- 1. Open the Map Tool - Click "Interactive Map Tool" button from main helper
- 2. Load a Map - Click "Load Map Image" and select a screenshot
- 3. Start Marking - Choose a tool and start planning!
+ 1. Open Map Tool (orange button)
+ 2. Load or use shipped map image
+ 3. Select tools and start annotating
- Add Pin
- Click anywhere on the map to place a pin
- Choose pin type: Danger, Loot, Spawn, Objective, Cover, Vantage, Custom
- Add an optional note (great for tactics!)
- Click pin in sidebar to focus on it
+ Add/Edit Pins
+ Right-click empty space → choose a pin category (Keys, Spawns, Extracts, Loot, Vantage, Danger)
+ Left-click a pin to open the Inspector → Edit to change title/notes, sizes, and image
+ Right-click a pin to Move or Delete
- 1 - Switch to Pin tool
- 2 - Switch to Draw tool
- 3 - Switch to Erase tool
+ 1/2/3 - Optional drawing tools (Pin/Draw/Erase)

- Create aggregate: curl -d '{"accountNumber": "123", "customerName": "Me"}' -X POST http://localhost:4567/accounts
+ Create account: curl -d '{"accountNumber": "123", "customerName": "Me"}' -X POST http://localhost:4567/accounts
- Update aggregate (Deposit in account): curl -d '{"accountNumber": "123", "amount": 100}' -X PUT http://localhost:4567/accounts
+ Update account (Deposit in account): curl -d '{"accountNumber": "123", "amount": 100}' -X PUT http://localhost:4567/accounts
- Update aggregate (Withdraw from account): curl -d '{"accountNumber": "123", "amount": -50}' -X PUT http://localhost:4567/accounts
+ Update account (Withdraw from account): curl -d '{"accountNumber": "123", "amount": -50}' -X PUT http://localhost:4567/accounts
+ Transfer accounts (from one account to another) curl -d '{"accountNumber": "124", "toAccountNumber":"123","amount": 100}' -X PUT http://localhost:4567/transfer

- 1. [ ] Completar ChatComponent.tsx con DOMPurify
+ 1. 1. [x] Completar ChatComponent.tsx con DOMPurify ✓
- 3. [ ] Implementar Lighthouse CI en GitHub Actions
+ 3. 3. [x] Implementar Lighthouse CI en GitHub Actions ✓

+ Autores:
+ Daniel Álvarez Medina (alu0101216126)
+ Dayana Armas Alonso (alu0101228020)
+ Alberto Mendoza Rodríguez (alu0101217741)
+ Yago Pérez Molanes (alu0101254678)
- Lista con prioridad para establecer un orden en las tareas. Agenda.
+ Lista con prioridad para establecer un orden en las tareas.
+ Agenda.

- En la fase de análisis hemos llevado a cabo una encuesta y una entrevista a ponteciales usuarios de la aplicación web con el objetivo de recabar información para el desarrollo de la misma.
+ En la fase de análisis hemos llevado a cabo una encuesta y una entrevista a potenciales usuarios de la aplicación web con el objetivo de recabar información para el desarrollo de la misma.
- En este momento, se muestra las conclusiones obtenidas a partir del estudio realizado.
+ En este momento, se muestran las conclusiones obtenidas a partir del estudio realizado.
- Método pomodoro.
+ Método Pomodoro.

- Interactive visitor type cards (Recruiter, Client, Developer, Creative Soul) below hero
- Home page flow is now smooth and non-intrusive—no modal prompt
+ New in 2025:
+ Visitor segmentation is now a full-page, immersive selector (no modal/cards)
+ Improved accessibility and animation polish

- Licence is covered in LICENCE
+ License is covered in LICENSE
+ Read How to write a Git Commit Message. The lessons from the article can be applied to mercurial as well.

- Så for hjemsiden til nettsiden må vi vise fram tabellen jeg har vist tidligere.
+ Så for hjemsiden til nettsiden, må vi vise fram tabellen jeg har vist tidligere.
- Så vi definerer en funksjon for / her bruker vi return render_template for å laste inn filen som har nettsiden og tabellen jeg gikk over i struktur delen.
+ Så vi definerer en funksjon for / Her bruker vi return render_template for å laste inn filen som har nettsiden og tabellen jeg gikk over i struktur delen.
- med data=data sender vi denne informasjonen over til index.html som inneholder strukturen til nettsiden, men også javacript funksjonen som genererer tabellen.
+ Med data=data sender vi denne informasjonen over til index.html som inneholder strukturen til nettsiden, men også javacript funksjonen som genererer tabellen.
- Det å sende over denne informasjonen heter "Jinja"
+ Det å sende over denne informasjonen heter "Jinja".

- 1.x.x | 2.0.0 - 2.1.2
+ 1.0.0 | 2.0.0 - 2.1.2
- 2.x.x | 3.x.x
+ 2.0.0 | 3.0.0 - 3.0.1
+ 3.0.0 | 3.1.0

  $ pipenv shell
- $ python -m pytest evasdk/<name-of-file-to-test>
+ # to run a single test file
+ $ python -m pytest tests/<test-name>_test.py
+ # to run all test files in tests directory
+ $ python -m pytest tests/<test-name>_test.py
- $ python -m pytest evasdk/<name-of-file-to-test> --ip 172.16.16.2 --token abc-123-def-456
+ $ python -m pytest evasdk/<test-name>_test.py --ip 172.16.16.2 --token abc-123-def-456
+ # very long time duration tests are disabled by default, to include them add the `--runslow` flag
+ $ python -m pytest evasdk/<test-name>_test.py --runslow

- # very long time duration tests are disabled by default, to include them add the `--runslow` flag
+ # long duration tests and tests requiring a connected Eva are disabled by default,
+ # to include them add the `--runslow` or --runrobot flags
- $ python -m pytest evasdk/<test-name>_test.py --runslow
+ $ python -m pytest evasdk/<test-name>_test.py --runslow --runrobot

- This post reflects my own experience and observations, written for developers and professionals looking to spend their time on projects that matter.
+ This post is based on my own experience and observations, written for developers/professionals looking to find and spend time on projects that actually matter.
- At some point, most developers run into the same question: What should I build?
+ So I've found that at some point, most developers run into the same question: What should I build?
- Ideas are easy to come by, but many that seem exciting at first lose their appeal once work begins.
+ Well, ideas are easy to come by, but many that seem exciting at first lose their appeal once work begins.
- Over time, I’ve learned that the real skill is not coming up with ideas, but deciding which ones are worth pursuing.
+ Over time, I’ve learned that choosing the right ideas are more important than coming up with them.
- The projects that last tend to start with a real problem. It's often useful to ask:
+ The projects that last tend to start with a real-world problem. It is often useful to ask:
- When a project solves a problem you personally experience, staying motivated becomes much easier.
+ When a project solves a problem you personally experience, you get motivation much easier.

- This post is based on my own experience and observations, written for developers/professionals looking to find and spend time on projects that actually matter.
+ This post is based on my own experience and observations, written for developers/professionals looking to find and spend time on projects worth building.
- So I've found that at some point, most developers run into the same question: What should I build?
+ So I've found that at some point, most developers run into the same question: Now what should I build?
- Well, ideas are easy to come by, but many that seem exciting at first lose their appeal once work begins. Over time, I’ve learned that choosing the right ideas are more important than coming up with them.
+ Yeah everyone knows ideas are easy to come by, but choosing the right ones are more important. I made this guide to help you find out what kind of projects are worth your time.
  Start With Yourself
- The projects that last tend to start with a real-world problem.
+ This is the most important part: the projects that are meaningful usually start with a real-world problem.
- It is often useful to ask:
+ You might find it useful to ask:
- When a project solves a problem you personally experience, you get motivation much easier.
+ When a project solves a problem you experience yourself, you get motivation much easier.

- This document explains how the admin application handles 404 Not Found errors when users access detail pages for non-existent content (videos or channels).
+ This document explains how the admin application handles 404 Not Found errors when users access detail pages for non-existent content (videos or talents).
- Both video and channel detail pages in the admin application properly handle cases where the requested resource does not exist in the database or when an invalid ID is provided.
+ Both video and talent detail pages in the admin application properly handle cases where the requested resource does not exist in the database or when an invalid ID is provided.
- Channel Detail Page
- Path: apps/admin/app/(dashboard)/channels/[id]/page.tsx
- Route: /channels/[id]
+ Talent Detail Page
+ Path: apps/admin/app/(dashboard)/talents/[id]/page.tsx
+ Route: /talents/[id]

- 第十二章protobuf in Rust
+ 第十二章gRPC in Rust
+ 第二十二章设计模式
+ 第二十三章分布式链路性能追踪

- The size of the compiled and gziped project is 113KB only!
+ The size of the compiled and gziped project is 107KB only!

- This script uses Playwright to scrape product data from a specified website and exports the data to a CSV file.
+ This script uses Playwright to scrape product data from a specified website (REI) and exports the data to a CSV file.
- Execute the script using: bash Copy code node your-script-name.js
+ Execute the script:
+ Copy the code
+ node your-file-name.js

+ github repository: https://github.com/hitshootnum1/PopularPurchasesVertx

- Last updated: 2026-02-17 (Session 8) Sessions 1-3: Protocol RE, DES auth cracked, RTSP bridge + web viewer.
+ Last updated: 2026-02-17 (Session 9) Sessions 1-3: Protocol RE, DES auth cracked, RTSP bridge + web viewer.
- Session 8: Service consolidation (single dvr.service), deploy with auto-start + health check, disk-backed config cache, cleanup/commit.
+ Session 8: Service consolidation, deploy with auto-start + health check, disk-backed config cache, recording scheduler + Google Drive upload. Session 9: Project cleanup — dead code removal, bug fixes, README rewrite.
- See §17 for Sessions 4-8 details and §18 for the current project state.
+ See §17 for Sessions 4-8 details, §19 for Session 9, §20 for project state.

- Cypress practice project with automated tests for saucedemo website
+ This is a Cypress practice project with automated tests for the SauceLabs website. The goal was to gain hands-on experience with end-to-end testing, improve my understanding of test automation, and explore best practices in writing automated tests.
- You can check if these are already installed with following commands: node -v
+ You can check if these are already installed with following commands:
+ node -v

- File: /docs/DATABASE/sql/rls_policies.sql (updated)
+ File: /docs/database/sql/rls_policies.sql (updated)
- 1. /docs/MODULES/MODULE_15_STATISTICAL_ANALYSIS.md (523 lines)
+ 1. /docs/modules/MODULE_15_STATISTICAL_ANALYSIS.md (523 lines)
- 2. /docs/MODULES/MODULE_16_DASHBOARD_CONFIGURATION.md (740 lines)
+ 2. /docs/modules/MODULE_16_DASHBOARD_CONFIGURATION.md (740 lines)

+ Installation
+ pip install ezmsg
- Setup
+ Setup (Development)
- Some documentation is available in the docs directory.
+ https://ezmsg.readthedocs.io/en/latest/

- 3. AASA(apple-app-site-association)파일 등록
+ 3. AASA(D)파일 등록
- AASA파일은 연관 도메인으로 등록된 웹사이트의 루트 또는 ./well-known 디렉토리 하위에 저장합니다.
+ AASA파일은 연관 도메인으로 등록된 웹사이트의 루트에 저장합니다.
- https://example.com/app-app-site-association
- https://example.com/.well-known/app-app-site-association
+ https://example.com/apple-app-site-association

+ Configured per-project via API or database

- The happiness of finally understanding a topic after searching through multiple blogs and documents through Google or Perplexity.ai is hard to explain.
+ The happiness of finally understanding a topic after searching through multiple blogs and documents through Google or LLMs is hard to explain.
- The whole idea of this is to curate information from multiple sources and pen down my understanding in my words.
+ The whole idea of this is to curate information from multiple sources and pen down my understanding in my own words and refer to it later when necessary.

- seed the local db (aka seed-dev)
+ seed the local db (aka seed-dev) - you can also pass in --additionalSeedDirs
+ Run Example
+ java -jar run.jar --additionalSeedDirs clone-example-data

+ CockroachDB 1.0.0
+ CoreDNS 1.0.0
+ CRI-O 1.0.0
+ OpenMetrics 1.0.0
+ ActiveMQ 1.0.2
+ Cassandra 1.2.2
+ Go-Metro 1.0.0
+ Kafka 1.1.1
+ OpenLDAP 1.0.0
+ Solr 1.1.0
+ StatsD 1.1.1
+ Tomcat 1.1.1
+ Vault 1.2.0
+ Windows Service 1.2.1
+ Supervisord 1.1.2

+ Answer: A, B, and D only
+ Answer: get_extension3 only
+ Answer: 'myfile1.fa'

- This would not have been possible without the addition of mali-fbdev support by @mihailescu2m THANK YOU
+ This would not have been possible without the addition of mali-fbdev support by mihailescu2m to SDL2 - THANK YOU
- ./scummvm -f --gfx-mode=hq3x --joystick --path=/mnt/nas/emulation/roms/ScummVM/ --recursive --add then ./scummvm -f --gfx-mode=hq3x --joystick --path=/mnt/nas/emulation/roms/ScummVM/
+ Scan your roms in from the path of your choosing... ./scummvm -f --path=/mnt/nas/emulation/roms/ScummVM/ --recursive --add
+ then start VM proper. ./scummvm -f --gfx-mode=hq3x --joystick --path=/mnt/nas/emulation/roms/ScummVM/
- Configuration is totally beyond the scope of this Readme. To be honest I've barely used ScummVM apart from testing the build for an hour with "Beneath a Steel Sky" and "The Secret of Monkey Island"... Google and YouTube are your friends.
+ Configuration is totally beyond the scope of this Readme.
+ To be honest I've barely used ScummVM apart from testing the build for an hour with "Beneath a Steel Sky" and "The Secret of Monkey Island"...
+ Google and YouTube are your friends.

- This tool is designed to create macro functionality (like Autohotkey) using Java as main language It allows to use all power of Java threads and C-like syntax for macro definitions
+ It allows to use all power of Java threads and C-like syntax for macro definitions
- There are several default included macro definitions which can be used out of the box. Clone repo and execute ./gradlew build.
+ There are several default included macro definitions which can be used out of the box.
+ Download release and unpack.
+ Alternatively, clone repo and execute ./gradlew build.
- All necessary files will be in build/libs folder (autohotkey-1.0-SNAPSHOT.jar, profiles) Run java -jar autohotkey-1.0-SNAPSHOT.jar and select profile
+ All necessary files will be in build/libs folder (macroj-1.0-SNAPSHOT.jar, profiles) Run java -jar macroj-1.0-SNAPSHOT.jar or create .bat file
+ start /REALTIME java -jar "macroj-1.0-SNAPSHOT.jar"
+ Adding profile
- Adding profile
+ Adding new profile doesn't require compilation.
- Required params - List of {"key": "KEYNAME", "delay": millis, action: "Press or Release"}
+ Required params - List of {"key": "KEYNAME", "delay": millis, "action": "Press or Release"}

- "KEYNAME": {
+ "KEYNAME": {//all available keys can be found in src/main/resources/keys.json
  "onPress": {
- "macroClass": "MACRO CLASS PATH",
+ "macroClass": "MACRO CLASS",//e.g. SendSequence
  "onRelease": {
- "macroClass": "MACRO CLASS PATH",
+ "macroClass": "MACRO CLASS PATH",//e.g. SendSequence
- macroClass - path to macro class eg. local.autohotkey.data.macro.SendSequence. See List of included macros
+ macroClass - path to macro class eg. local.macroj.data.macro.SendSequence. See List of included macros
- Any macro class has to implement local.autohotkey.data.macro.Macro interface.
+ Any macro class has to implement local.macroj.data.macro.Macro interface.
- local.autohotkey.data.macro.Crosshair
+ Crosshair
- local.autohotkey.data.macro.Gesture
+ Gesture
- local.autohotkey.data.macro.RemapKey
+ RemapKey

### Task description
Only those lines of the entries above that run from the line containing "for project state." to the line containing "- Cypress practice", both included, should be transcribed exactly.

### Answer section
+ See §17 for Sessions 4-8 details, §19 for Session 9, §20 for project state.

- Cypress practice project with automated tests for saucedemo website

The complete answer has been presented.